> **Data for this task**:
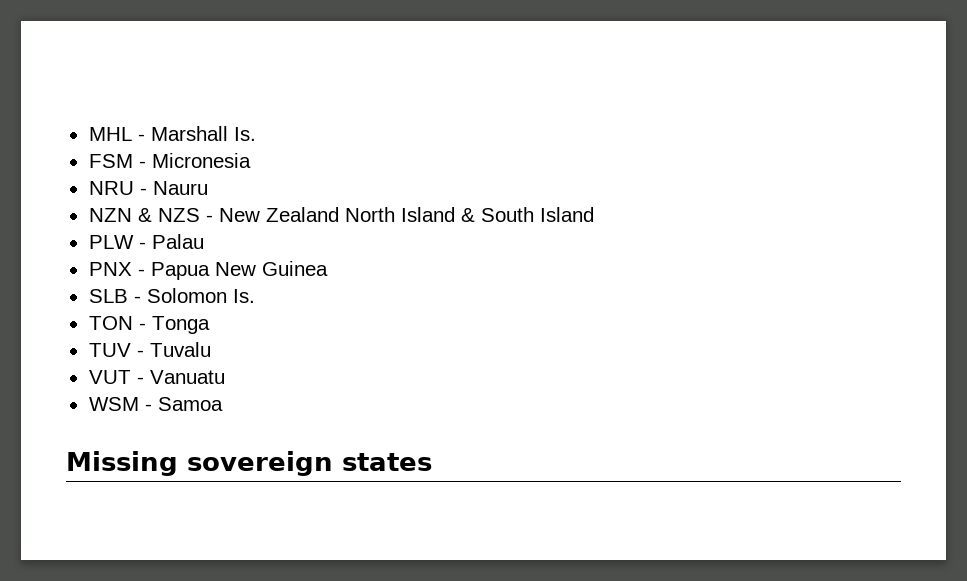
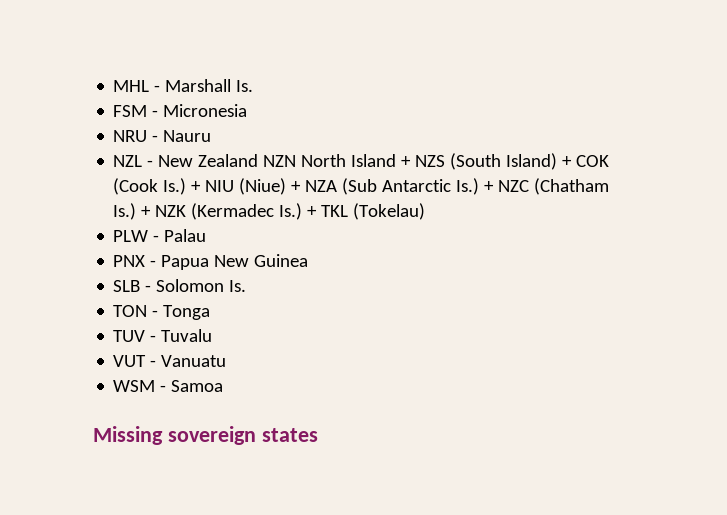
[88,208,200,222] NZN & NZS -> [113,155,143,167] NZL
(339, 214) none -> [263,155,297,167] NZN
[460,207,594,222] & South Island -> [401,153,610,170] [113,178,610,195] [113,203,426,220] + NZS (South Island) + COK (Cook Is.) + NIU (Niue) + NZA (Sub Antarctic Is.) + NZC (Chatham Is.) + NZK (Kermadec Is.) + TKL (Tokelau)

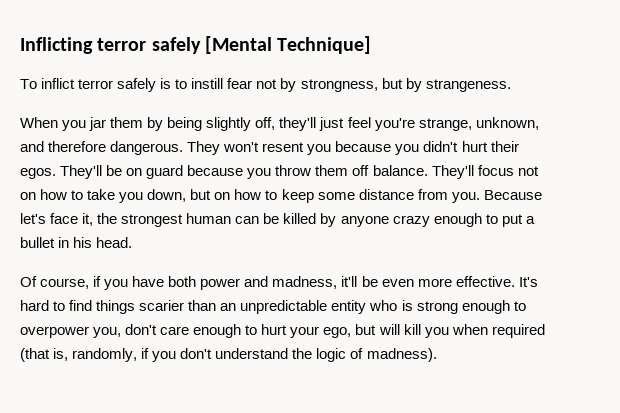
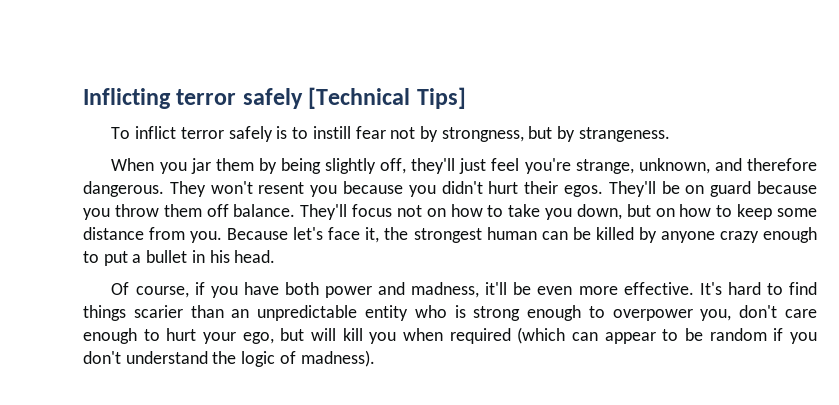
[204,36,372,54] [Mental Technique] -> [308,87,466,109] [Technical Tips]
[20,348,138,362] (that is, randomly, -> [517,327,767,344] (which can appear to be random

---

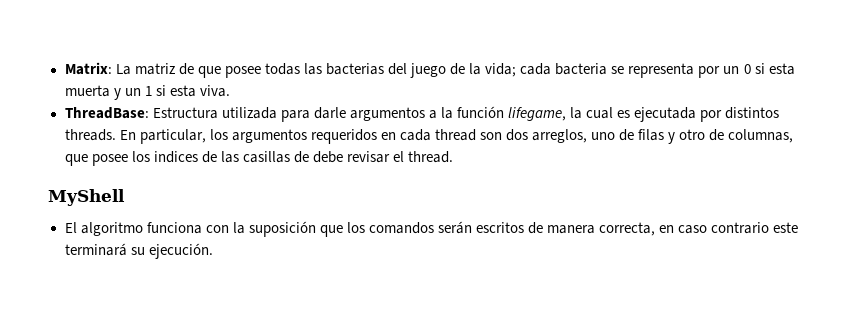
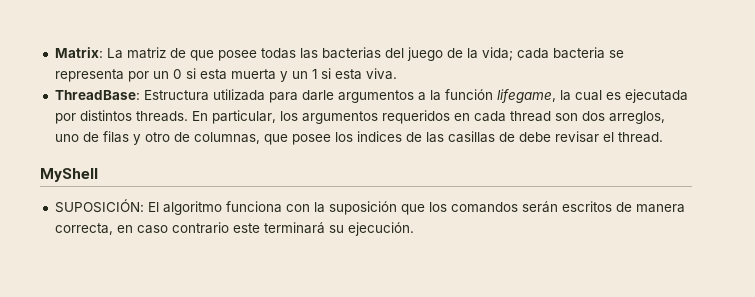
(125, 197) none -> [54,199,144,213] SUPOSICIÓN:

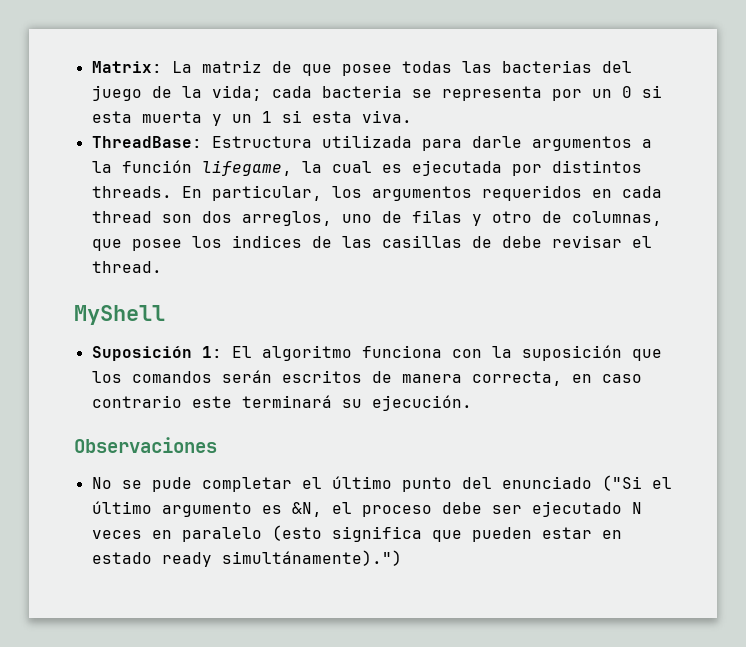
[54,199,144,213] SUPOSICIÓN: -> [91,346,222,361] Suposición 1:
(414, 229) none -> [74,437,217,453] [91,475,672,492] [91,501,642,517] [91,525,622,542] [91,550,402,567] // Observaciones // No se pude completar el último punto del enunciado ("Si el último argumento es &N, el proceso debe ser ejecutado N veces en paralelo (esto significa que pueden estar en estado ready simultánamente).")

> **Your task**: Nothing outside the stretch above, from the line with "[88,208,200,222] NZN &" through the line with "[20,348,138,362] (that is, randomly, ->", is set down. Transcribe that stretch exactly, ends included, but not its pictures.

> **Result**:
[88,208,200,222] NZN & NZS -> [113,155,143,167] NZL
(339, 214) none -> [263,155,297,167] NZN
[460,207,594,222] & South Island -> [401,153,610,170] [113,178,610,195] [113,203,426,220] + NZS (South Island) + COK (Cook Is.) + NIU (Niue) + NZA (Sub Antarctic Is.) + NZC (Chatham Is.) + NZK (Kermadec Is.) + TKL (Tokelau)

[204,36,372,54] [Mental Technique] -> [308,87,466,109] [Technical Tips]
[20,348,138,362] (that is, randomly, -> [517,327,767,344] (which can appear to be random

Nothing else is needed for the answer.